** Opening SUPPLIED INFORMATION block **

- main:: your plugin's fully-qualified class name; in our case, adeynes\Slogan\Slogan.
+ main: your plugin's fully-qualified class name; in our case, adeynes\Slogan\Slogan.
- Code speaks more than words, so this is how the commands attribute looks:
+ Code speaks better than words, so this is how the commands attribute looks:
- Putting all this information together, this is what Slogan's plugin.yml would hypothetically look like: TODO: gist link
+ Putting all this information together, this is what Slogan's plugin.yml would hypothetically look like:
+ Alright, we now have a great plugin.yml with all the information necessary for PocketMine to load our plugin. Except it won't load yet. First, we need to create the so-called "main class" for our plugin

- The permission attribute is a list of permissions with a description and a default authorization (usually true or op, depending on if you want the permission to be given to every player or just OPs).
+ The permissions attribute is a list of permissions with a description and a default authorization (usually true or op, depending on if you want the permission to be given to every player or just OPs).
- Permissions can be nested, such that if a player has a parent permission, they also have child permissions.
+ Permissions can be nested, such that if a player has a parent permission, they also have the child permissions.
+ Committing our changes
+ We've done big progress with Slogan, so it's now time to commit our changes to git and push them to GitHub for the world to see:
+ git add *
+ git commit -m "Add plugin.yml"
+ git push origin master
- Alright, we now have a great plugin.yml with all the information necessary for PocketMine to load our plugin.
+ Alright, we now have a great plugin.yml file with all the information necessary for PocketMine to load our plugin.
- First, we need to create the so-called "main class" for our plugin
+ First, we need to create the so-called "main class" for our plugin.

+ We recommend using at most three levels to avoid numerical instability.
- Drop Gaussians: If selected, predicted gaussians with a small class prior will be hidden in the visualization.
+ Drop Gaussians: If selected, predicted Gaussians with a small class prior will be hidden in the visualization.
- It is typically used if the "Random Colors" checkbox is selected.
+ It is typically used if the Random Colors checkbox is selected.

** Closing SUPPLIED INFORMATION block **

→ YOUR TASK:
State the number of lines in the records that hold the string "visualization", and add nothing.

→ ANSWER BOX:
2